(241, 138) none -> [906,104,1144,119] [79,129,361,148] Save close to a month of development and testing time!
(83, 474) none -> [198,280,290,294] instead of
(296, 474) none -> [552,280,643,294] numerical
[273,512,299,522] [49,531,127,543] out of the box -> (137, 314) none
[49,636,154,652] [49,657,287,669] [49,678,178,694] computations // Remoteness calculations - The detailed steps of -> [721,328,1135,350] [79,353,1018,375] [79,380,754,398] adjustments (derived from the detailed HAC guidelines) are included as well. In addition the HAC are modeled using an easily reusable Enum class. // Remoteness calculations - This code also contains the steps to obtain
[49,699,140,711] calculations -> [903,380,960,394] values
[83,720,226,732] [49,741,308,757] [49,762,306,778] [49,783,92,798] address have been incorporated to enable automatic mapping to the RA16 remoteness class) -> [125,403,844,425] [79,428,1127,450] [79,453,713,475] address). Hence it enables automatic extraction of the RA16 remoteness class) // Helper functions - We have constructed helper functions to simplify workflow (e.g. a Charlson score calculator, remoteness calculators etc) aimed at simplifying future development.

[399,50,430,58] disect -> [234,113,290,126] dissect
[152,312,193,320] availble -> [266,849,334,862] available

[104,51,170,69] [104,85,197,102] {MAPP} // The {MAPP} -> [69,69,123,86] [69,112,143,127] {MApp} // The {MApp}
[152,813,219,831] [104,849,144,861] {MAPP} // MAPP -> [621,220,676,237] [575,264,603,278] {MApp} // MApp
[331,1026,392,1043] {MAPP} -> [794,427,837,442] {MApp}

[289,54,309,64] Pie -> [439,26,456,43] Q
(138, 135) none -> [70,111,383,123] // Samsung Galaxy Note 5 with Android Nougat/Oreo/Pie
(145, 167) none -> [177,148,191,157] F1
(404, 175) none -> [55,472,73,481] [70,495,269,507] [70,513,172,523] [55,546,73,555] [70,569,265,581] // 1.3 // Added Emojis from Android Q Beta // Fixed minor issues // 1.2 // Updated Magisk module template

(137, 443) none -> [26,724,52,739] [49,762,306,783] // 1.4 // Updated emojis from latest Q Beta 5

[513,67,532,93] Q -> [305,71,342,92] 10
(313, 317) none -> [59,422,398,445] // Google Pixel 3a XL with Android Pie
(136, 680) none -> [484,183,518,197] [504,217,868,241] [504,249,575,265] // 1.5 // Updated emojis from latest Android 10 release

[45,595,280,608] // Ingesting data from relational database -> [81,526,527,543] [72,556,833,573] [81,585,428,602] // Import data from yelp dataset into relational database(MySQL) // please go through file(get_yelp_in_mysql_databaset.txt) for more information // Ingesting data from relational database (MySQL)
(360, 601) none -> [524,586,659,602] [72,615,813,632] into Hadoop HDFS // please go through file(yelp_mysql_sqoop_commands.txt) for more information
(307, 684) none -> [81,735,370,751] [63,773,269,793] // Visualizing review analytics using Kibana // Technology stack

→ WORK ITEM
Only the lines from the first line of the records through the line with "[49,699,140,711] calculations ->" should be reproduced, exactly and with nothing added.

→ TASK OUTPUT
(241, 138) none -> [906,104,1144,119] [79,129,361,148] Save close to a month of development and testing time!
(83, 474) none -> [198,280,290,294] instead of
(296, 474) none -> [552,280,643,294] numerical
[273,512,299,522] [49,531,127,543] out of the box -> (137, 314) none
[49,636,154,652] [49,657,287,669] [49,678,178,694] computations // Remoteness calculations - The detailed steps of -> [721,328,1135,350] [79,353,1018,375] [79,380,754,398] adjustments (derived from the detailed HAC guidelines) are included as well. In addition the HAC are modeled using an easily reusable Enum class. // Remoteness calculations - This code also contains the steps to obtain
[49,699,140,711] calculations -> [903,380,960,394] values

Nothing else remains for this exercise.